# Archives: May POTM Nomination thread!



## Corry (May 4, 2006)

Post your nominations for May photo of the month here!

RULES:

*1) You may nominate up to THREE photos, no more.

2) Please include the name of the photo and the name of the photographer.

3) You may nominate any photo posted during the month of MAY in the galleries. Photo must have been taken by the poster.

4) If someone else has already nominated a photo, please do not nominate it again. It makes it very confusing when it's time to make the voting thread. If a photo is nominated twice, your post may be edited or deleted. Thanks for understanding!
*
Have fun!


----------



## JTHphoto (May 10, 2006)

core_17 said:
			
		

> Post your nominations for May photo of the month here!
> 
> RULES:
> 
> 3) You may nominate any photo posted during the month of *April* in the galleries. Photo must have been taken by the poster.


 
i almost missed this thread because it wasn't stickied at the top... and I hate to be 'that' guy, but #3 should be May, right?  

My first, actually THE first nomination... 

_Rio Grande Gorge_ by *ShutteredEye*


----------



## Corry (May 10, 2006)

Haha...oops and oops.  Yeah...I just copy/paste from the last month, and change the months...I musta been in a hurry.  I'll fix and sticky.  THANKS!


----------



## Jeff Canes (May 10, 2006)

Raymond J Barlow - #10 of  &#8220;too many! (56k.. very sorry!)&#8221;







MatthewKern  - #1 of Skateboarding shots








Lafoto - Arlington #1


----------



## Arch (May 15, 2006)

Serpentine - Digital matt


----------



## Chiller (May 16, 2006)

I really like this shot by KenCo.  "Twisted Tree"


----------



## WNK (May 16, 2006)

Aww... you beat me to it, Carl.  I was just going to post that one!


----------



## Digital Matt (May 16, 2006)

I like this one, by Stef:


----------



## MommyOf4Boys (May 24, 2006)

"Bubble Sunrise" by Chiller






"Bubble Sunrise II" by Chiller


----------



## Unimaxium (May 27, 2006)

1. Watch repairman by nygus:





2. A girl from Karo tribe by nygus:





3. "TangEau" by adubosc:


----------



## Alison (May 27, 2006)

fuzzle by Alex06






Nice Light Redux by elsapet


----------



## KenCo (May 30, 2006)

Some great pics posted this month and very hard to just pic 3.....but these are the ones that stick in my mind.
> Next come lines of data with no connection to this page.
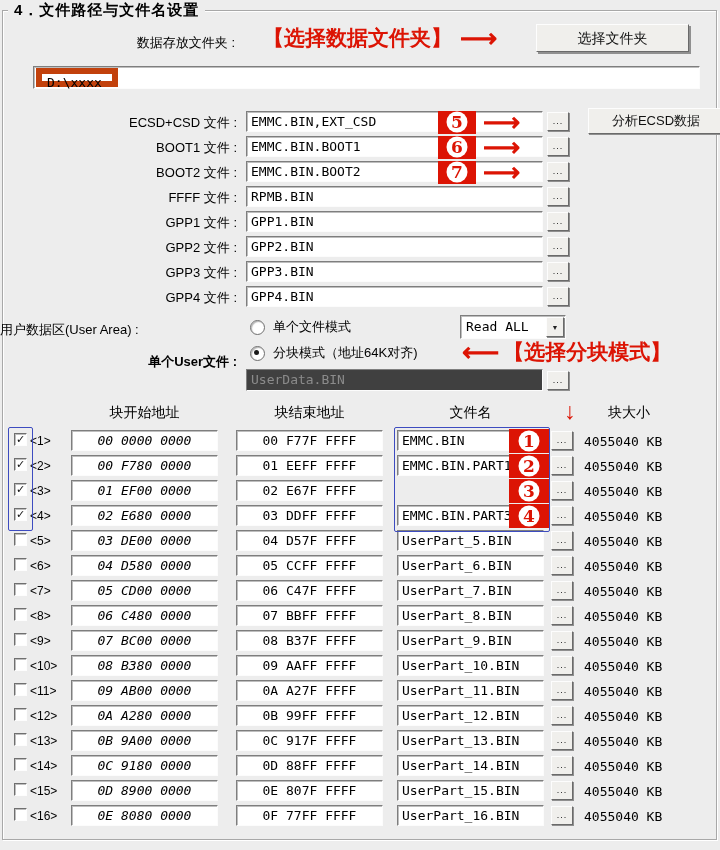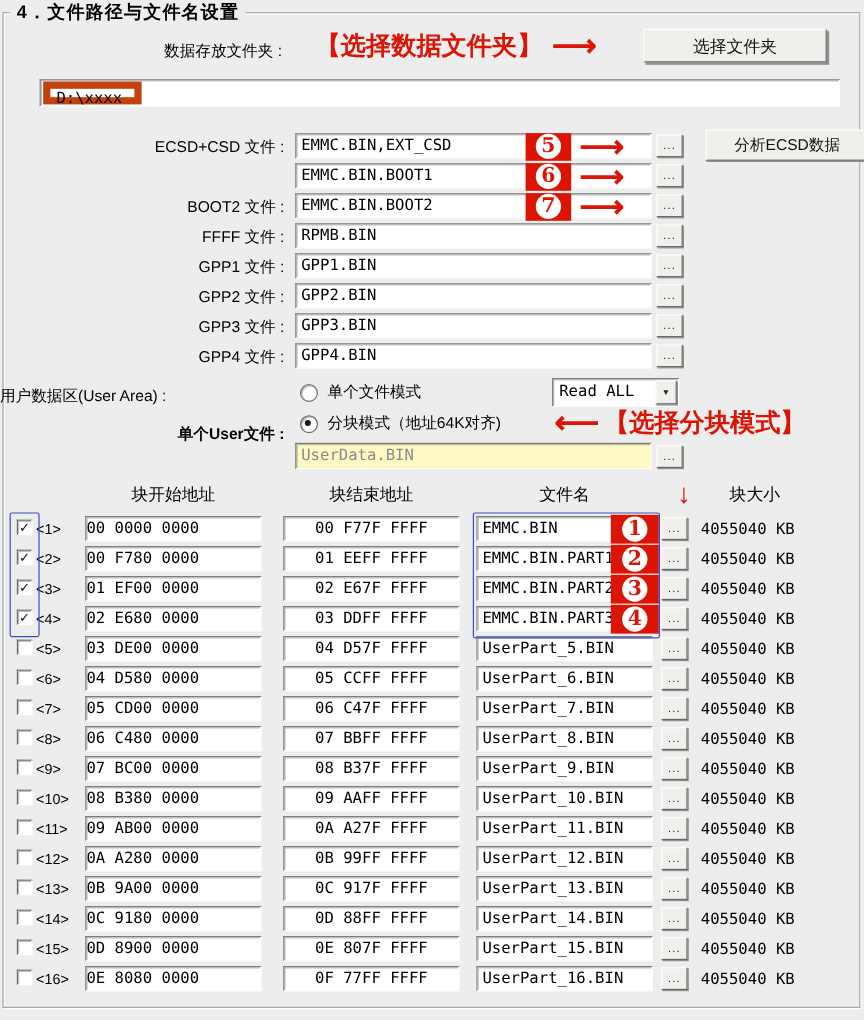--- a/index.html
+++ b/index.html
@@ -93,42 +93,42 @@
   }
   .radio.selected::after{
     content:"";position:absolute;left:3px;top:3px;width:5px;height:5px;border-radius:50%;background:#1a1a1a;
   }
   .dropdown{left:460px;top:315px;width:106px;height:24px;}
   .dd-text{position:absolute;left:5px;top:3px;}
   .dd-btn{position:absolute;right:1px;top:1px;width:18px;height:20px;text-align:center;line-height:19px;font-size:7px;color:#222;}
   .ua-annot{left:462px;top:338px;display:flex;align-items:center;gap:4px;}
   .ua-annot .annot-text{font-size:21px;font-weight:bold;}
   .single-label{left:0;top:353px;width:237px;text-align:right;white-space:pre;font-weight:bold;}
-  .single-input{left:246px;top:369px;width:297px;height:22px;line-height:20px;padding:0 4px;background:#fef9c3;color:#8b8b8b;}
+  .single-input{left:246px;top:369px;width:297px;height:22px;line-height:20px;padding:0 4px;background:#404040;color:#8b8b8b;}
   .single-dots{left:547px;top:371px;}
 
   
   .thead{top:404px;font-size:14px;text-align:center;color:#000;}
   .h-start{left:71px;width:147px;}
   .h-end{left:236px;width:147px;}
   .h-file{left:397px;width:147px;}
   .h-size{left:583px;width:92px;}
   .h-arrow{left:556px;top:398px;width:28px;text-align:center;font-size:23px;font-weight:bold;}
 
   #table-rows{position:absolute;left:0;top:429px;width:720px;height:402px;}
   .trow{position:absolute;left:0;width:720px;height:25px;}
   .checkbox{
     position:absolute;left:14px;top:4px;width:13px;height:13px;background:#fff;box-sizing:border-box;
     border:1px solid;border-color:#6f6f6f #fdfdfd #fdfdfd #6f6f6f;
     box-shadow:inset 1px 1px 0 rgba(70,70,70,.35);
     display:flex;align-items:center;justify-content:center;
   }
   .check{font-family:"DejaVu Sans",sans-serif;font-weight:bold;font-size:11px;line-height:1;color:#111;}
   .tindex{position:absolute;left:30px;top:5px;font-size:12px;}
-  .tstart{position:absolute;left:71px;top:1px;width:147px;height:21px;text-align:left;line-height:19px;white-space:pre;}
+  .tstart{position:absolute;left:71px;top:1px;width:147px;height:21px;text-align:center;line-height:19px;white-space:pre;font-style:italic;}
   .tend{position:absolute;left:236px;top:1px;width:147px;height:21px;text-align:center;line-height:19px;white-space:pre;}
   .tfile{position:absolute;left:397px;top:1px;width:147px;height:21px;text-align:left;line-height:19px;padding:0 4px;white-space:pre;}
   .tbadge{position:absolute;left:509px;top:0;width:40px;height:24px;}
   .trow .dots-btn{left:551px;top:2px;}
   .tsize{position:absolute;left:584px;top:5px;white-space:pre;}
 
   .blue-box{position:absolute;border:1px solid #3d4cc0;border-radius:2px;pointer-events:none;}
   #blue-cb{left:8px;top:427px;width:23px;height:102px;}
   #blue-file{left:394px;top:427px;width:154px;height:103px;}
 </style>
@@ -156,20 +156,21 @@
       <div class="badge-group">
         <span class="badge">
           <span class="badge-digit">5</span>
         </span>
         <span class="big-arrow red">⟶</span>
       </div>
       <div class="dots-btn raised">...</div>
       <div class="analyze-btn raised">分析ECSD数据</div>
     </div>
     <div class="frow" style="top: 25px;">
+      <div class="flabel lbl">BOOT1 文件 :</div>
       <div class="finput sunken mono">EMMC.BIN.BOOT1</div>
       <div class="badge-group">
         <span class="badge">
           <span class="badge-digit">6</span>
         </span>
         <span class="big-arrow red">⟶</span>
       </div>
       <div class="dots-btn raised">...</div>
     </div>
     <div class="frow" style="top: 50px;">
@@ -266,21 +267,20 @@
       <div class="dots-btn raised">...</div>
       <div class="tsize mono">4055040 KB</div>
     </div>
     <div class="trow" style="top: 50px;">
       <div class="checkbox">
         <span class="check">✓</span>
       </div>
       <div class="tindex lbl">&lt;3&gt;</div>
       <div class="tstart sunken mono">01 EF00 0000</div>
       <div class="tend sunken mono">02 E67F FFFF</div>
-      <div class="tfile sunken mono">EMMC.BIN.PART2</div>
       <span class="badge tbadge">
         <span class="badge-digit">3</span>
       </span>
       <div class="dots-btn raised">...</div>
       <div class="tsize mono">4055040 KB</div>
     </div>
     <div class="trow" style="top: 75px;">
       <div class="checkbox">
         <span class="check">✓</span>
       </div>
Sorry to all those I missed.

Cristel Brouwer - Anathema pictures





emayd - Dance of fiery salamanders





acsonpg - Hallway


----------



## darin3200 (May 31, 2006)

ganja prayer by nygus


----------



## ShutteredEye (May 31, 2006)

Whoah!  I got nominated!  Thanks JTH!!!


----------



## terri (May 31, 2006)

Wow! What a lineup! 

Once again, I am impressed by all the amazing shots from our members. 

Great work, everyone! :round of applause:


----------



## Corry (Jun 16, 2006)

Will post the poll tonight or tommorrow...if I don't, PM me and throw a shoe at me.


----------